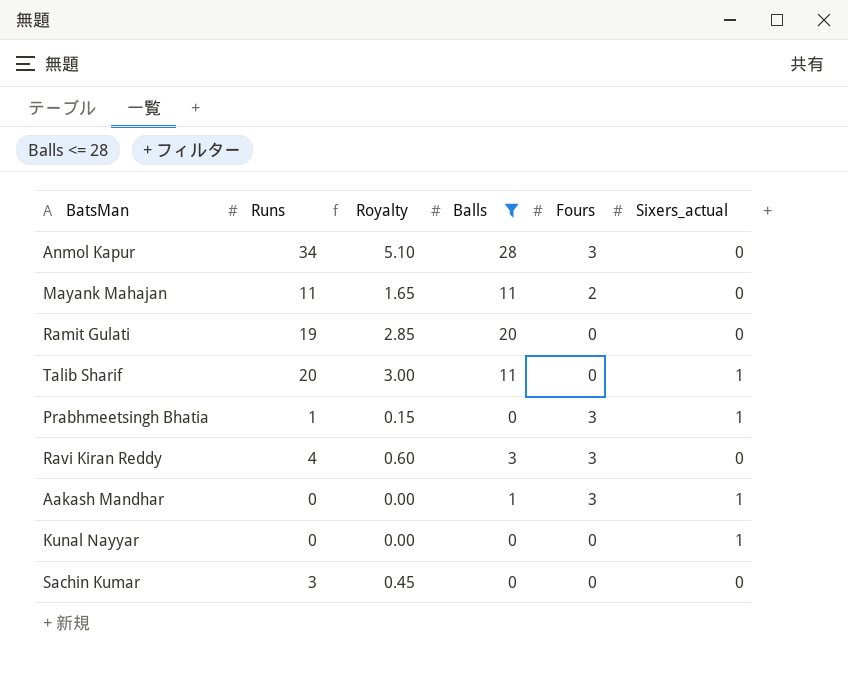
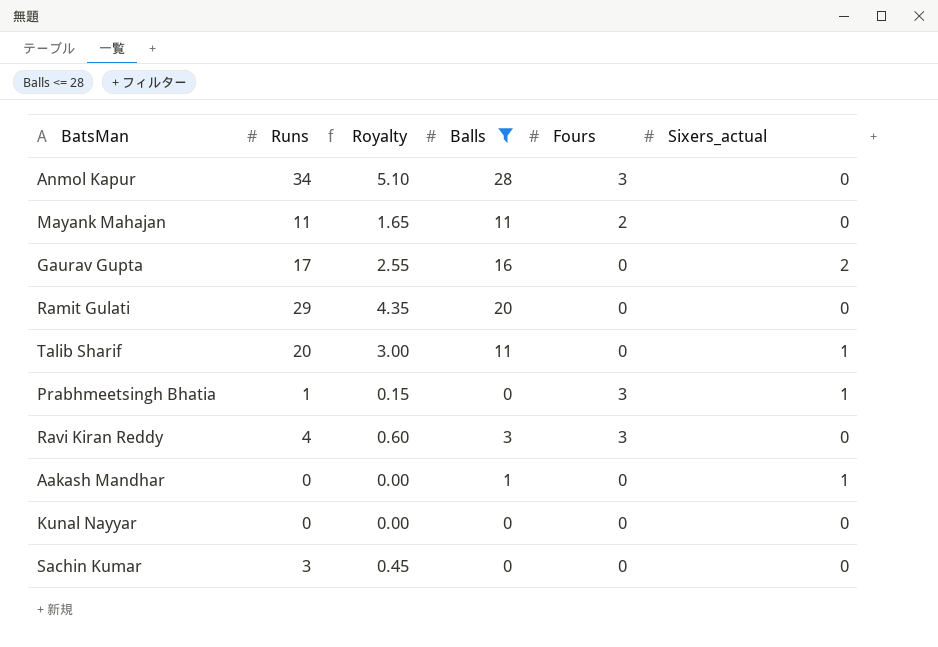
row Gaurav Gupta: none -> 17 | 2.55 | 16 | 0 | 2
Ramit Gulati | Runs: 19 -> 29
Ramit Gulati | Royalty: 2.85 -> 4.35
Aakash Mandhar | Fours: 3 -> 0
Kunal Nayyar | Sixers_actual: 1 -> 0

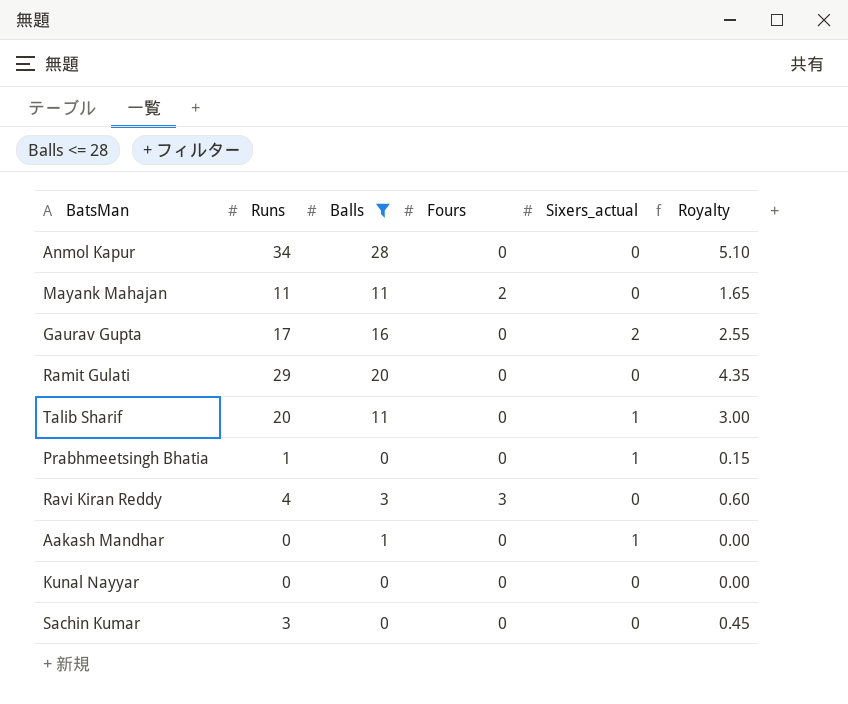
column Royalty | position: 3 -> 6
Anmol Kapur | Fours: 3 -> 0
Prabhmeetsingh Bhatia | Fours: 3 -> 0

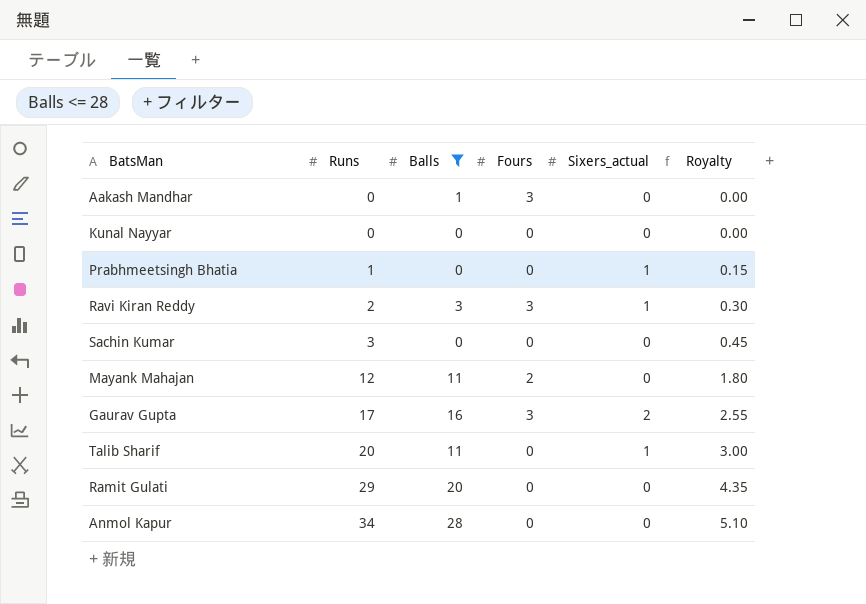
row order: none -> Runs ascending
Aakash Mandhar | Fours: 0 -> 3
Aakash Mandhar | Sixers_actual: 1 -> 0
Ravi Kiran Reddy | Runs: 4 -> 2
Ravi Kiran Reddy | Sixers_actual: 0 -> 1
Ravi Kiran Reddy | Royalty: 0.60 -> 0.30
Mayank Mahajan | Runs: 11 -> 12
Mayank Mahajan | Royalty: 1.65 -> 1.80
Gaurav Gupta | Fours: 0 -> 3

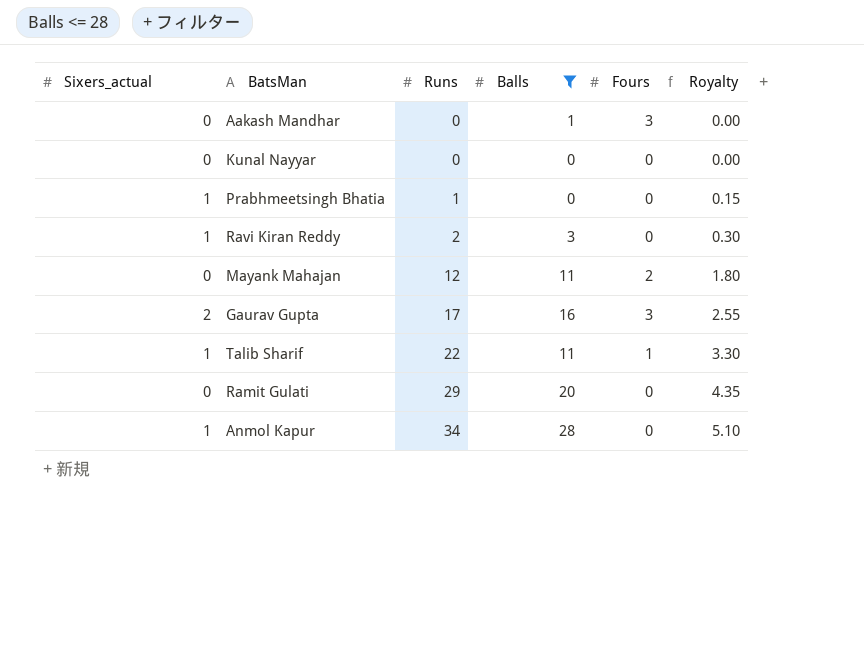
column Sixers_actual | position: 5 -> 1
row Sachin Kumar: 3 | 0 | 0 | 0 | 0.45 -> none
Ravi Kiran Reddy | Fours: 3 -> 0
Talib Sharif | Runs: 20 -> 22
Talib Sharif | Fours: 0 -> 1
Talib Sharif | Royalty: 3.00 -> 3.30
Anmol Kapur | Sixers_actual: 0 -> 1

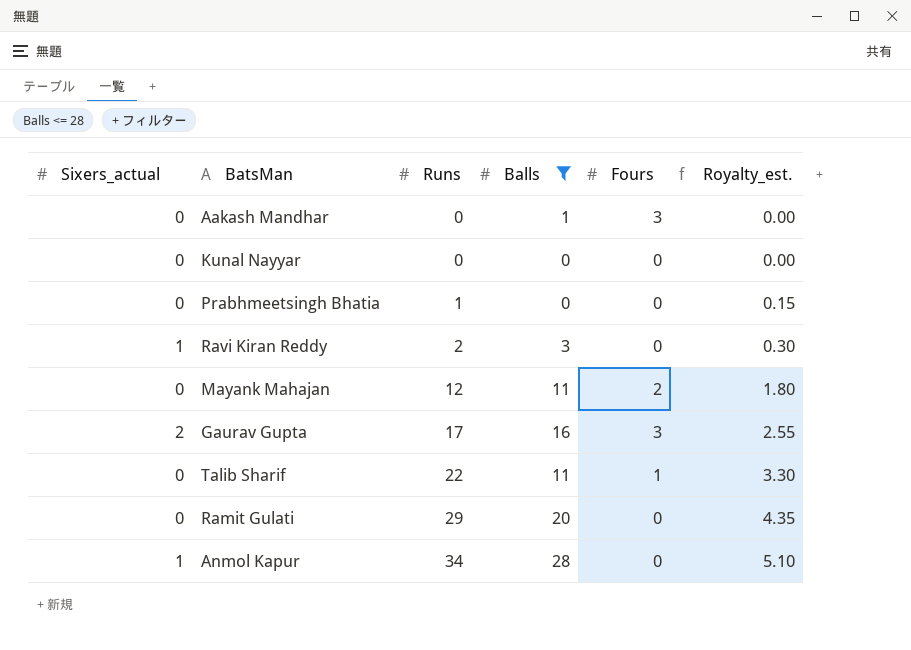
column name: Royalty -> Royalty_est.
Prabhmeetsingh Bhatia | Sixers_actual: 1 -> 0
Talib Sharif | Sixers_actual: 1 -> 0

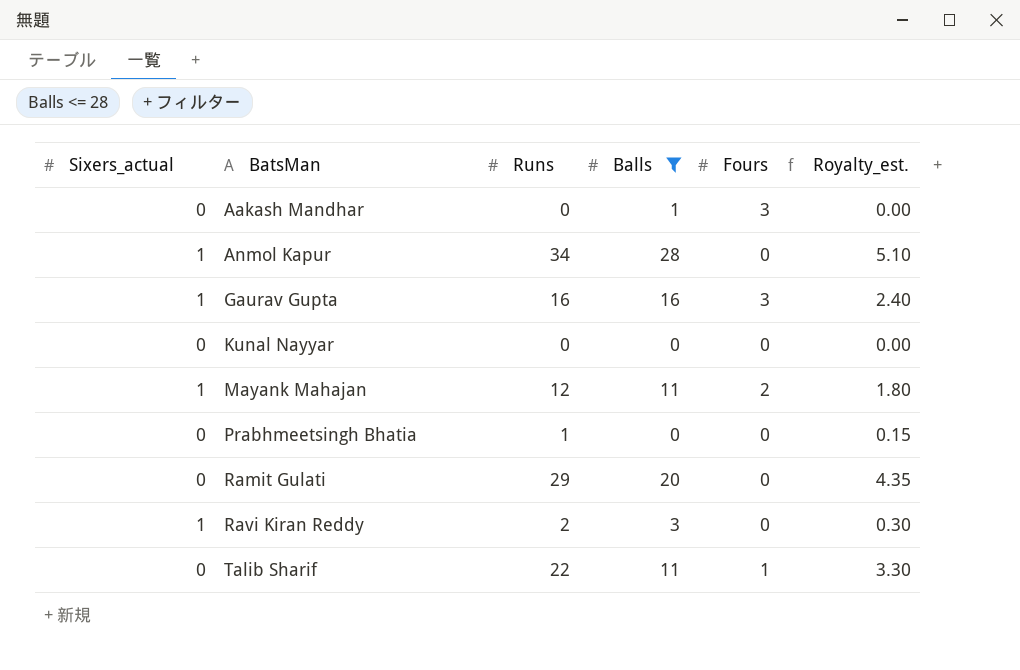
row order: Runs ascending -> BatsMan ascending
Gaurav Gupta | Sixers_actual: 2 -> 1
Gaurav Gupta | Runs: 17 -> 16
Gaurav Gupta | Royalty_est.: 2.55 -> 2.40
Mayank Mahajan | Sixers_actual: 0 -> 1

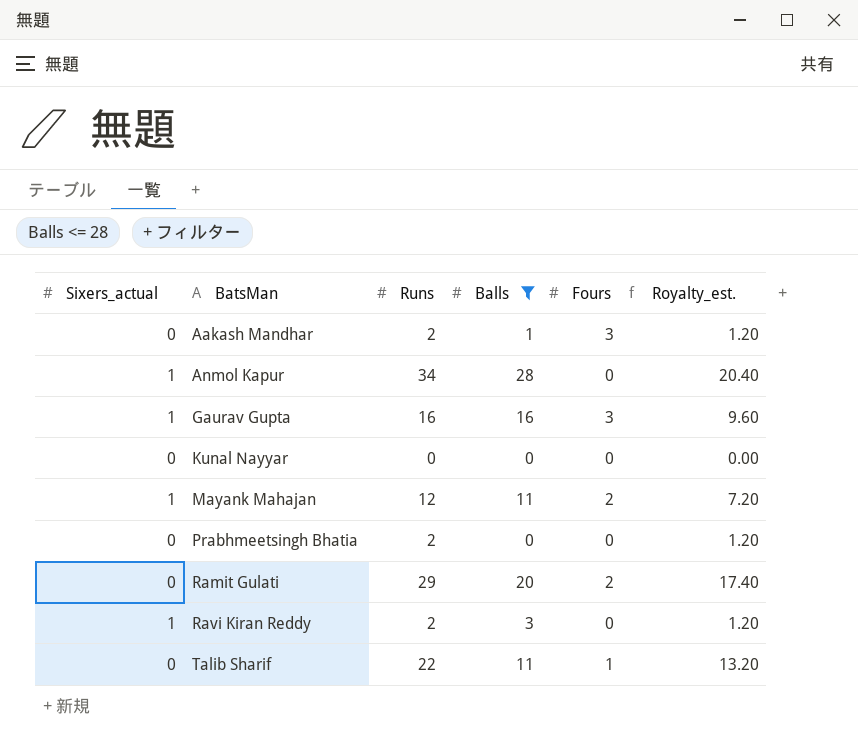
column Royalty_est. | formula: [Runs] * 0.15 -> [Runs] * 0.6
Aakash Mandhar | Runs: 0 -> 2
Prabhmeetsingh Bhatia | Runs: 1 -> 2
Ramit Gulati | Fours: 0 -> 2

· · · · · · ·

Every line in the data that holds the string "Mandhar" should be copied.

* [Solution to this exercise]
Aakash Mandhar | Fours: 3 -> 0
Aakash Mandhar | Fours: 0 -> 3
Aakash Mandhar | Sixers_actual: 1 -> 0
Aakash Mandhar | Runs: 0 -> 2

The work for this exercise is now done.